Au total, ces résultats tendent à confirmer l’hypothèse d’un effet différencié en fonction de l’information disponible. Les institutions financières les plus affectées sont celles qui ont des caractéristiques similaires à Lehman Brothers, c’est-à-dire opérant sur le même marché, le même secteur d’activité ou les mêmes types de produits. Les rentabilités anormales individuelles sont fortement corrélées aux fondamentaux financiers des entreprises en termes de profil de risque, d’effet de levier ou encore de profitabilité.
Avec la faillite de Lehman Brothers, quatrième plus grande banque d’investissement aux États-Unis, le 15 septembre 2008, la crise a franchi une nouvelle étape en faisant craindre une montée sans précédent du risque systémique. Pour de nombreux analystes, cette faillite a été l’illustration parfaite d’un événement systémique. Aussi, la décision du Trésor américain de ne pas secourir la banque d’investissement a été une erreur qui a amplifié les effets néfastes de la crise. D’autres économistes soutiennent la thèse opposée : ce n’est pas la faillite de Lehman Brothers qui a provoqué la panique de la fin de l’année 2008, mais l’incertitude autour de la première version du projet TARP, rendue publique quelques jours seulement après la faillite. Pour ces économistes, malgré l’importance de la banque, la réponse du Trésor américain a été appropriée et a notamment permis d’éviter aux contribuables américains de prendre en charge une aide qui se serait révélée coûteuse et inefficace.

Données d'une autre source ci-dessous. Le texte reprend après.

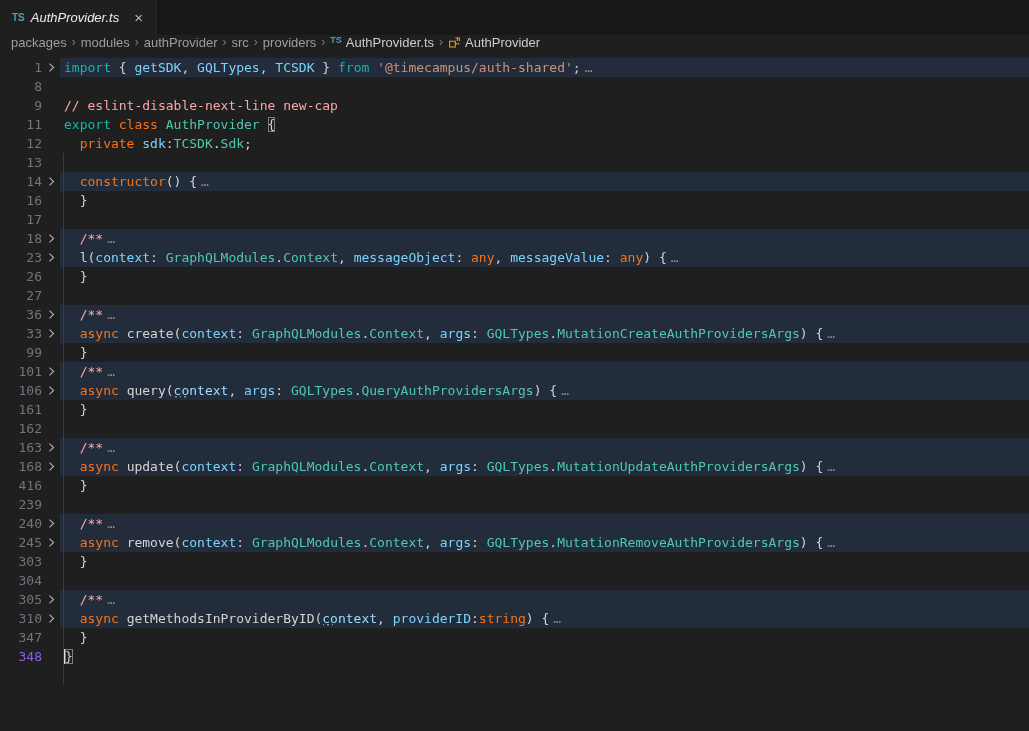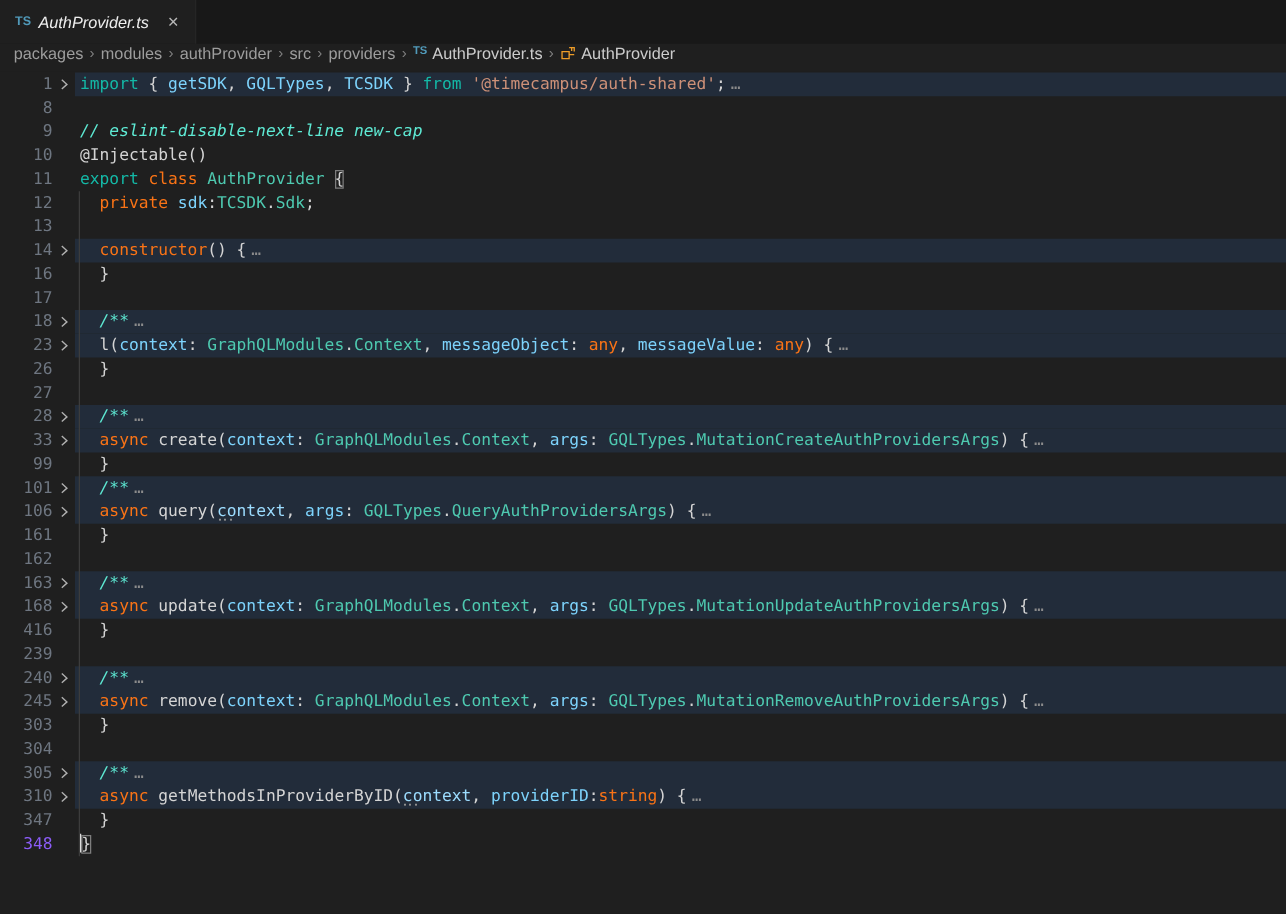--- a/index.html
+++ b/index.html
@@ -42,7 +42,7 @@
             background-repeat:no-repeat; background-size:12px 1.5px; background-position:1px calc(100% - 1px); }
   .tk-type{ color:#4ec9b0; }
   .tk-str { color:#ce9178; }
-  .tk-cmt { color:#5eead4;font-style:italic; }
+  .tk-cmt { color:#fca5a5; }
   .tk-fn  { color:#d4d4d4; }
   .tk-pl  { color:#d4d4d4; }
   .tk-fold{ color:#8c8c8c; margin-left:4px; letter-spacing:1px; }

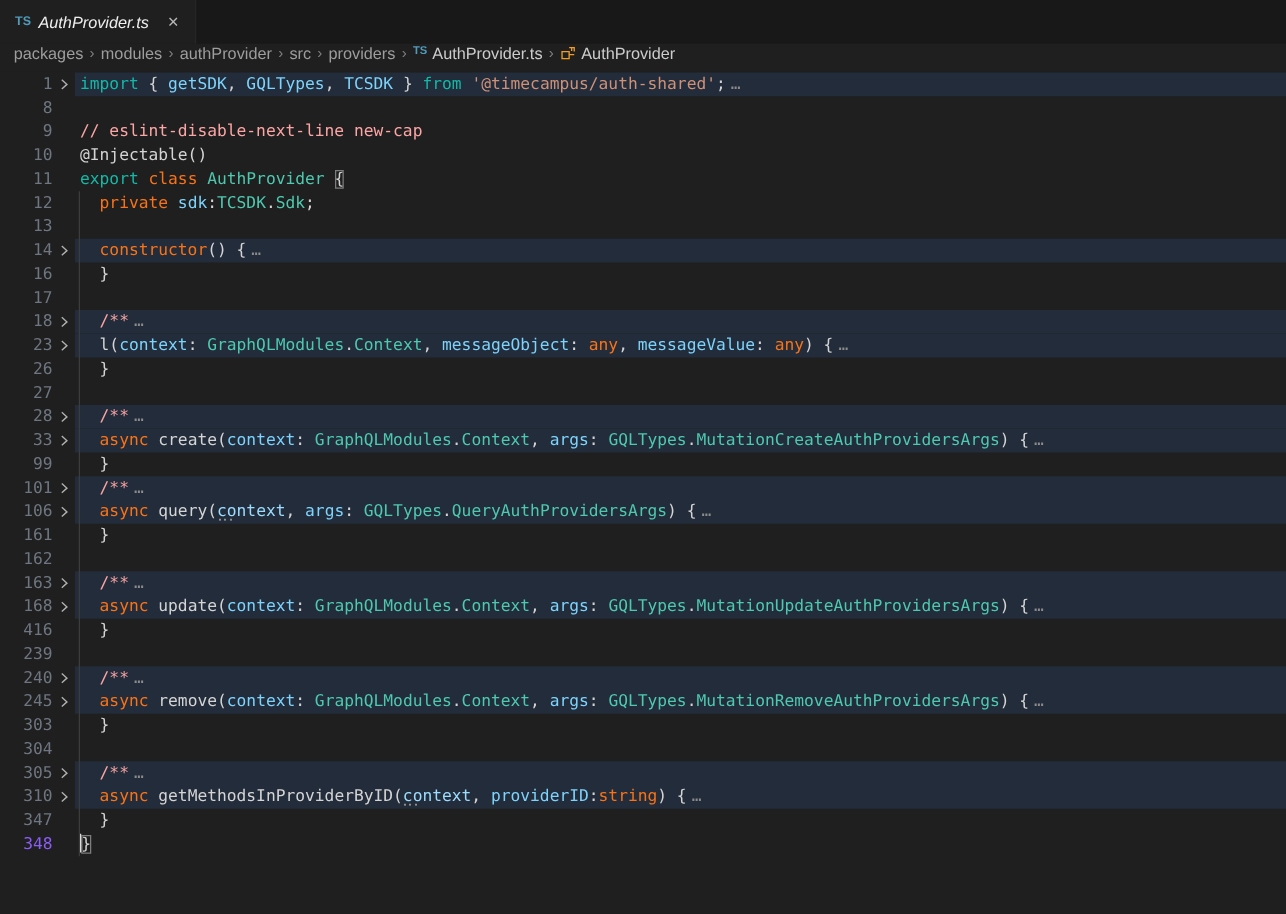--- a/index.html
+++ b/index.html
@@ -88,11 +88,6 @@
       <div class="code"><span class="tk-cmt">// eslint-disable-next-line new-cap</span></div>
     </div>
     <div class="line">
-      <div class="num">10</div>
-      <div class="chev"></div>
-      <div class="code"><span class="tk-pl">@Injectable()</span></div>
-    </div>
-    <div class="line">
       <div class="num">11</div>
       <div class="chev"></div>
       <div class="code"><span class="tk-kw">export</span><span class="tk-pl"> </span><span class="tk-kwb">class</span><span class="tk-pl"> </span><span class="tk-type">AuthProvider</span><span class="tk-pl"> </span><span class="tk-box">{</span></div>

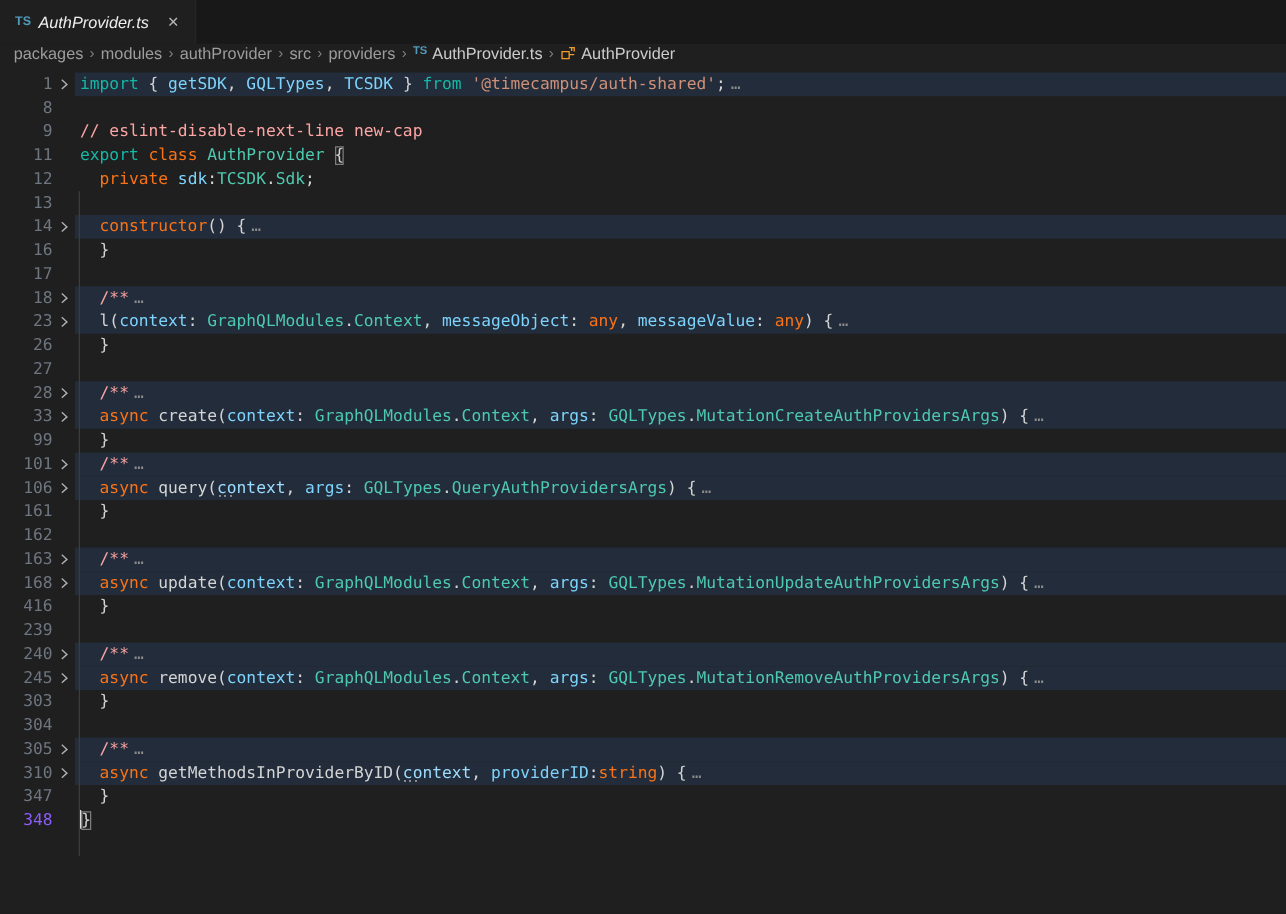--- a/index.html
+++ b/index.html
@@ -150,7 +150,7 @@
       <div class="code"></div>
     </div>
     <div class="line hl">
-      <div class="num">28</div>
+      <div class="num">36</div>
       <div class="chev">
         <svg width="11" height="11" viewBox="0 0 16 16">
           <path fill="none" stroke="#b0b0b0" stroke-width="1.6" d="M5 2.5l6 5.5-6 5.5"></path>

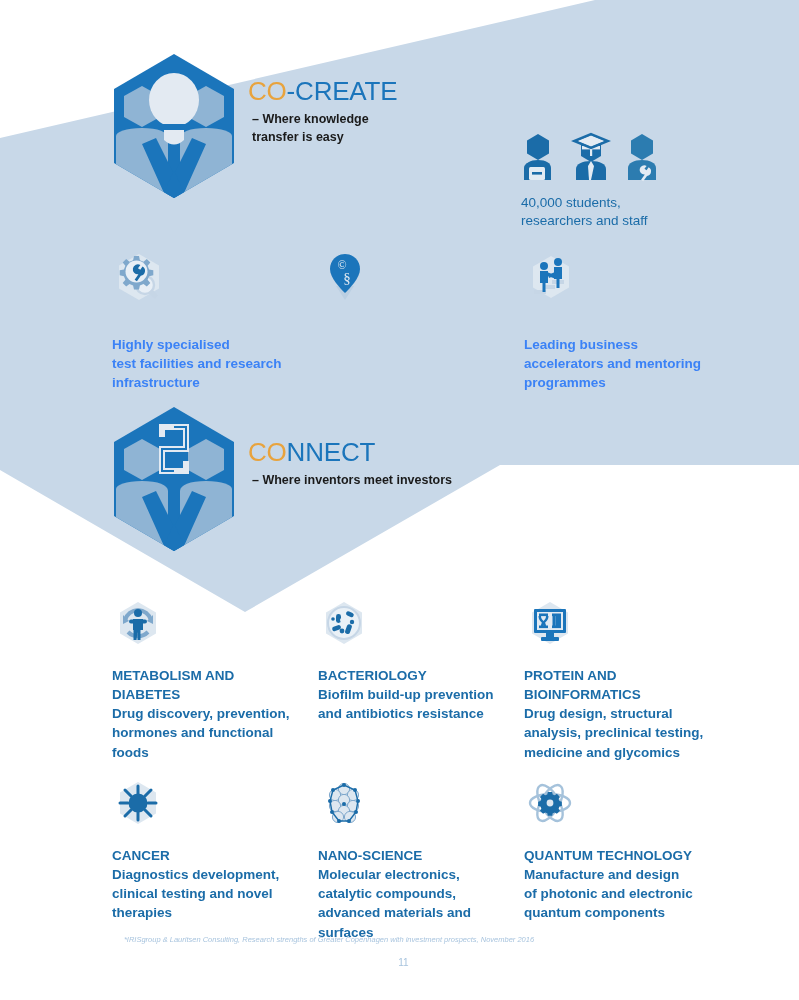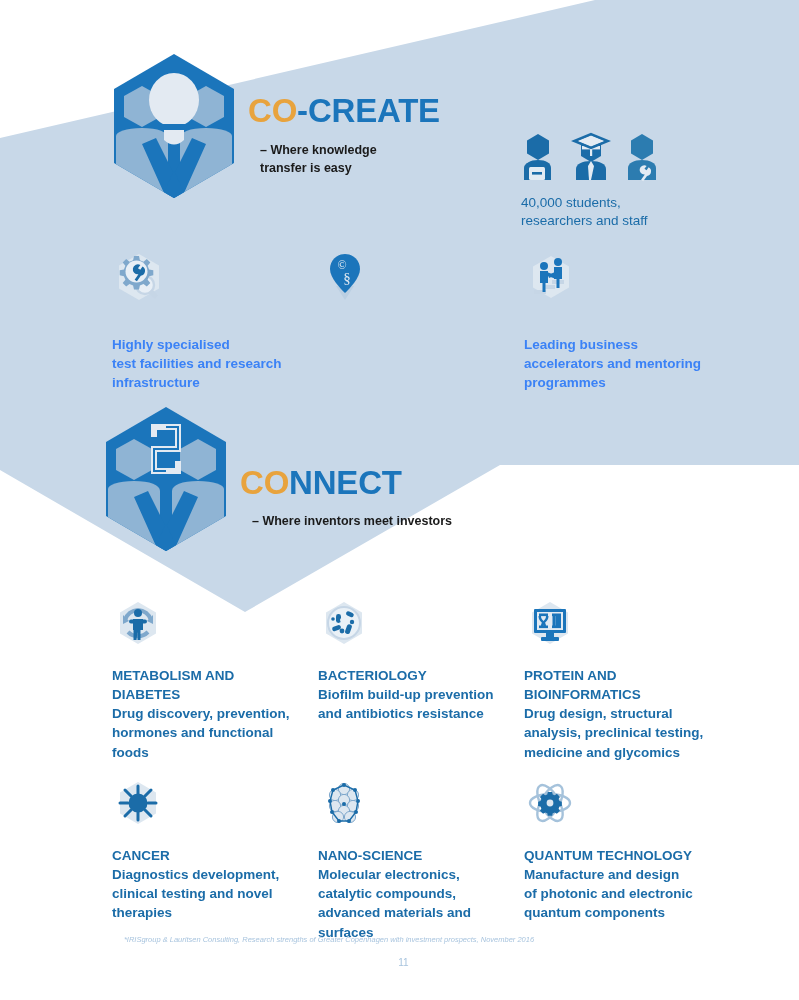--- a/index.html
+++ b/index.html
@@ -48,11 +48,11 @@
     padding-top: 26px;
   }
   .brand-title {
-    font-size: 33px;
-    font-weight: bold;
+    font-size: 26px;
+    font-weight: normal;
     letter-spacing: -0.2px;
     line-height: 1.05;
-    margin: 16px 0 5px 0;
+    margin: 0 0 5px 0;
     white-space: nowrap;
   }
   .brand-title .t-accent { color: #E8A33D; }

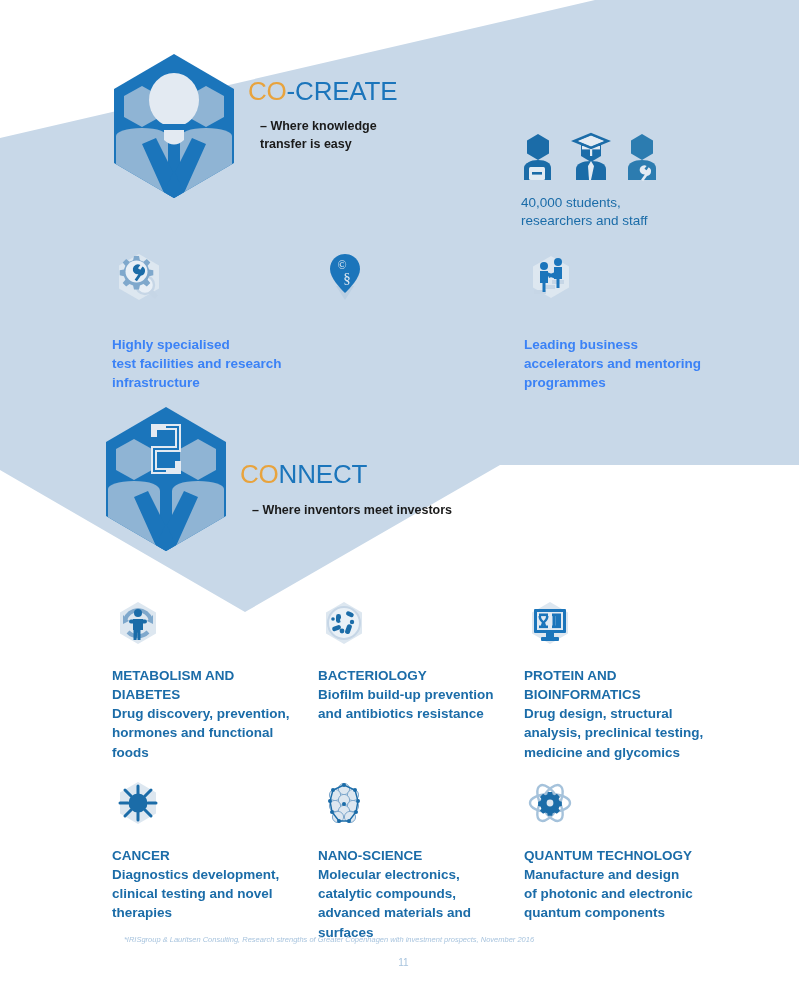--- a/index.html
+++ b/index.html
@@ -62,7 +62,7 @@
     font-weight: bold;
     color: #1a1a1a;
     line-height: 1.45;
-    margin: 12px;
+    margin: 4px;
     max-width: 220px;
   }
   .brand-sub2 {

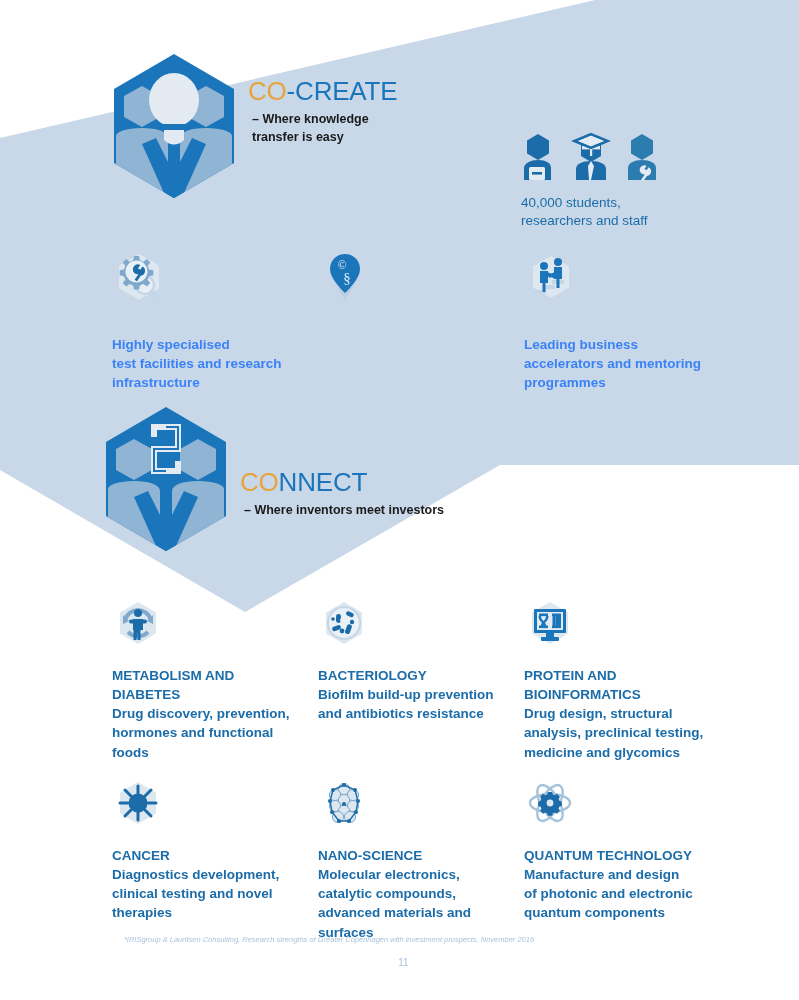--- a/index.html
+++ b/index.html
@@ -299,7 +299,7 @@
     </div>
   </div>
 
-  <div class="brand-block" style="left:102px; top:405px;align-items:center;">
+  <div class="brand-block" style="left:110px; top:405px;">
     <svg class="brand-logo" viewBox="0 0 128 148">
       <defs>
         <clipPath id="hexclip2">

Cet article traite de deux questions portant sur la nature de l’événement systémique qui a déclenché la panique financière à l’automne 2008. À l’aide de séries boursières sur le cours des actions des établissements financiers, nous avons analysé la perception de la faillite de Lehman Brothers aux États-Unis en étudiant la réaction des investisseurs à l’annonce de cet événement spectaculaire et inattendu. Étant donné qu’il n’existe pas de consensus sur la définition opérationnelle du risque systémique dans la littérature, il est difficile d’inférer à partir d’une étude d’événement si Lehman Brothers était véritablement une « institution systémique ». De surcroît, notre analyse n’étudie que les effets à très court terme de cette faillite et néglige donc les effets potentiels persistants, de long terme, non seulement sur les autres institutions financières, mais aussi et surtout sur l’économie réelle. Cela étant, nos résultats montrent que les dommages collatéraux se sont fait sentir de manière significative dans plusieurs sous-groupes spécifiques d’institutions financières : les entreprises spécialisées dans les services financiers proches du secteur d’activité de Lehman Brothers, mais aussi les plus grandes banques et entreprises financières, qui sont au cœur même du système financier, ainsi que les entreprises spécialisées dans les crédits immobiliers (assurance de crédits immobiliers ou autres services en lien avec le crédit immobilier, c’est-à-dire les activités qui ont été affectées le plus sévèrement par la crise).